Are you stubbornly refusing his love? This grieves him, yet he loves you still. It is never too late to come under his wings. There you will find security and hope.

The Shelter of His Wings by Michelle Robertson

Smart Socks

Socks have now become smarter than parents. And grandparents. There is a smart sock on the market that wraps around a baby’s foot and tracks the heart rate, oxygen level, and sleep/wakefulness. Smart socks use a technology called pulse oximetry. The sock comes with a base station that glows green to let you know everything is okay. If the baby’s heart rate or oxygen levels go below preset zones, the light changes and an alert is sounded. And OF COURSE there is a phone app for remote monitoring.

This new generation of babies is probably the most observed generation. With monitors, over-the-crib cameras, and smart socks, parents can watch their babies on their phones all day long.

Back in the old days we used to just stand at the nursery door and listen.

Observation is an interesting thing. Where once observation of infants took place from two floors down solely by listening and running up the stairs to peek through the door, now observation comes by smart phone.

Jesus was a master of observation. He didn’t even need an app.

Matthew 23  (The Message)

1-3 Now Jesus turned to address his disciples, along with the crowd that had gathered with them. “The religion scholars and Pharisees are competent teachers in God’s Law. You won’t go wrong in following their teachings on Moses. But be careful about following them. They talk a good line, but they don’t live it. They don’t take it into their hearts and live it out in their behavior. It’s all spit-and-polish veneer.

His observations on the Pharisees were on point, and he sounded the alarm.
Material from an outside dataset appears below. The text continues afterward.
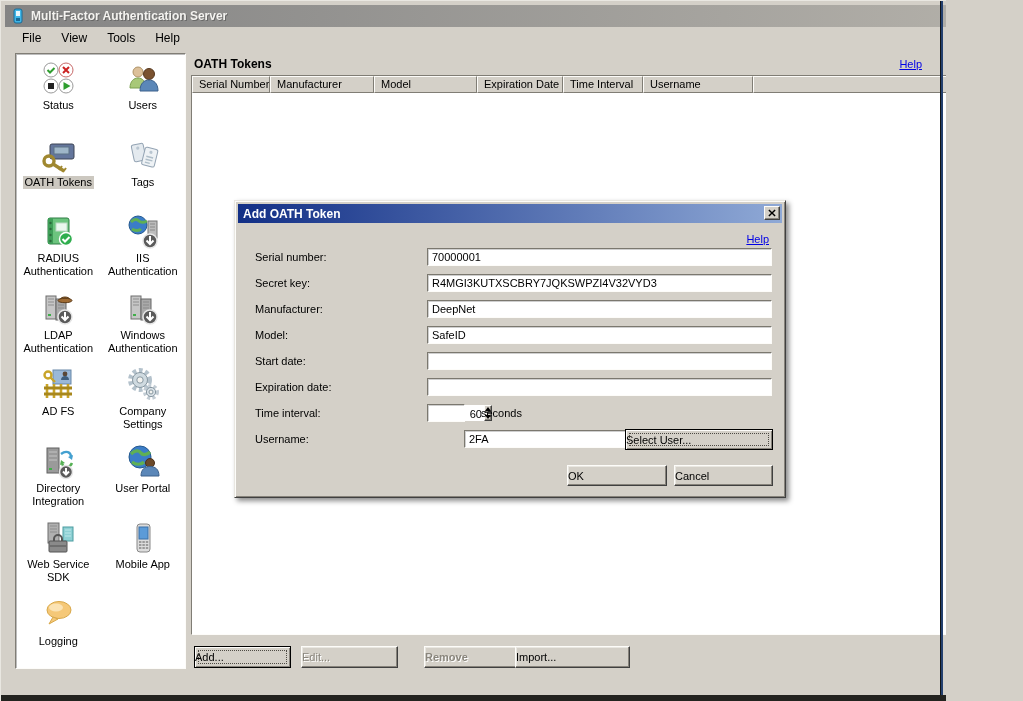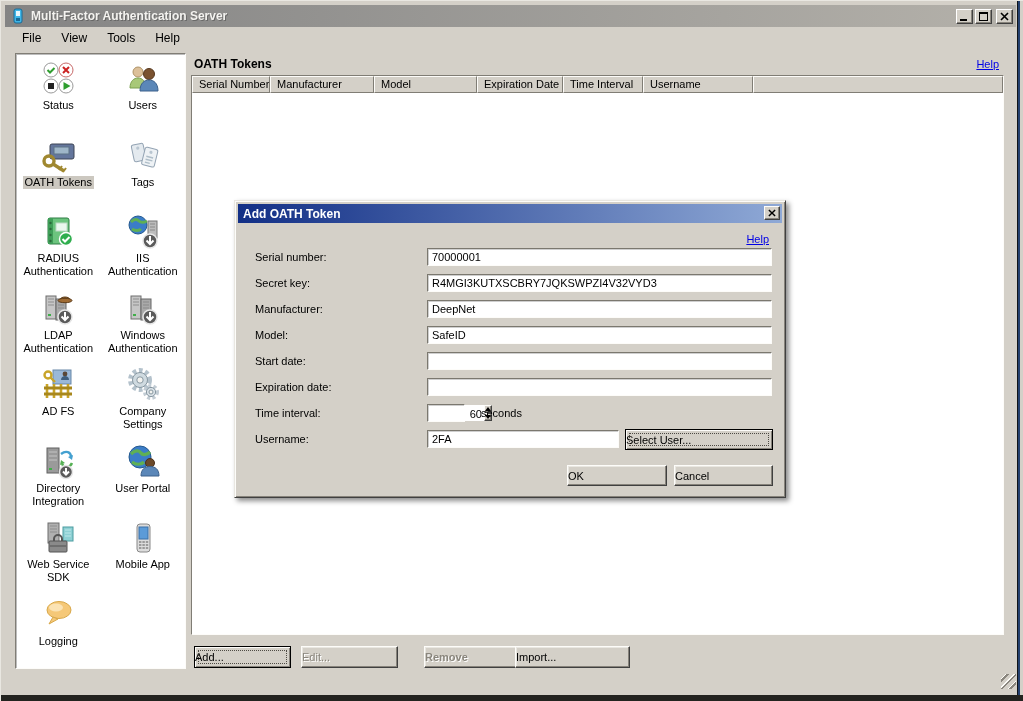"Multi-Factor Authentication Server" #window { width: 1023px -> 946px }
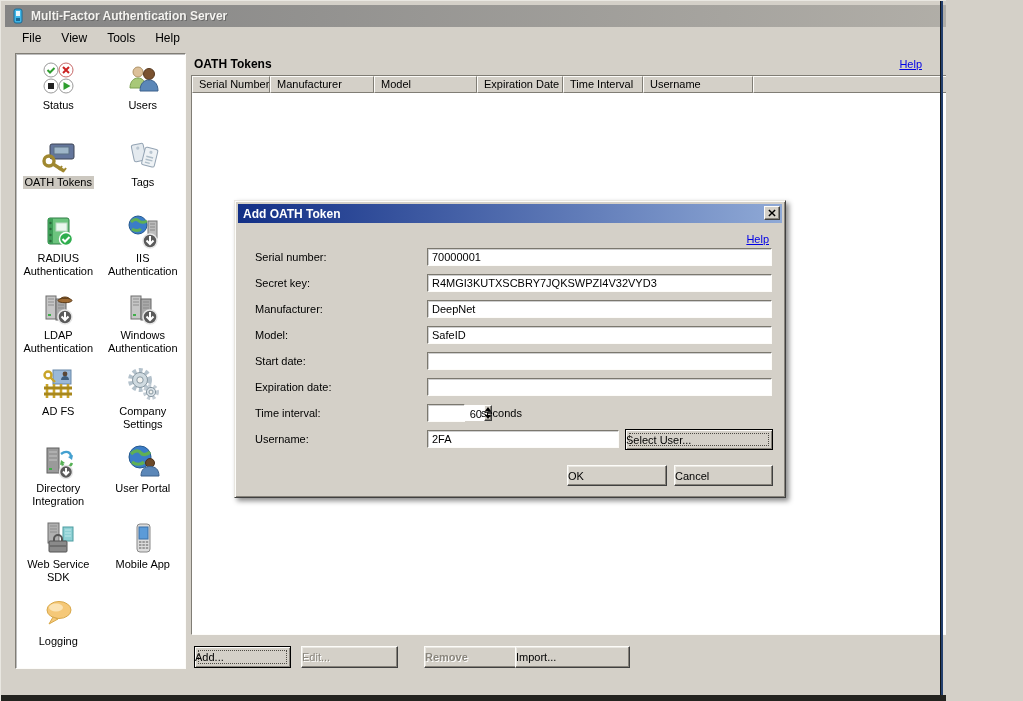"2FA" #username-field { margin-left: none -> 37px }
God’s people were being ruled by the minutiae of the law by men who weren’t living out the spirit of it.

4-7 “Instead of giving you God’s Law as food and drink by which you can banquet on God, they package it in bundles of rules, loading you down like pack animals. They seem to take pleasure in watching you stagger under these loads, and wouldn’t think of lifting a finger to help. Their lives are perpetual fashion shows, embroidered prayer shawls one day and flowery prayers the next. They love to sit at the head table at church dinners, basking in the most prominent positions, preening in the radiance of public flattery, receiving honorary degrees, and getting called ‘Doctor’ and ‘Reverend.’

In the kingdom of God, there is no hierarchy. Jesus is our only Teacher, and God is our only authority. We have one Life-Leader who will show us the way.

8-10 “Don’t let people do that to you, put you on a pedestal like that. You all have a single Teacher, and you are all classmates. Don’t set people up as experts over your life, letting them tell you what to do. Save that authority for God; let him tell you what to do. No one else should carry the title of ‘Father’; you have only one Father, and he’s in heaven. And don’t let people maneuver you into taking charge of them. There is only one Life-Leader for you and them—Christ.

His observations on the hypocrisy of the leaders of his day led him to call them out, and challenge the people to return to God and seek a direct relationship with him. Where is God calling you to return to his heart? As he is monitoring your pulse rate, is your heart beating in concert with his?

11-12 “Do you want to stand out? Then step down. Be a servant. If you puff yourself up, you’ll get the wind knocked out of you. But if you’re content to simply be yourself, your life will count for plenty.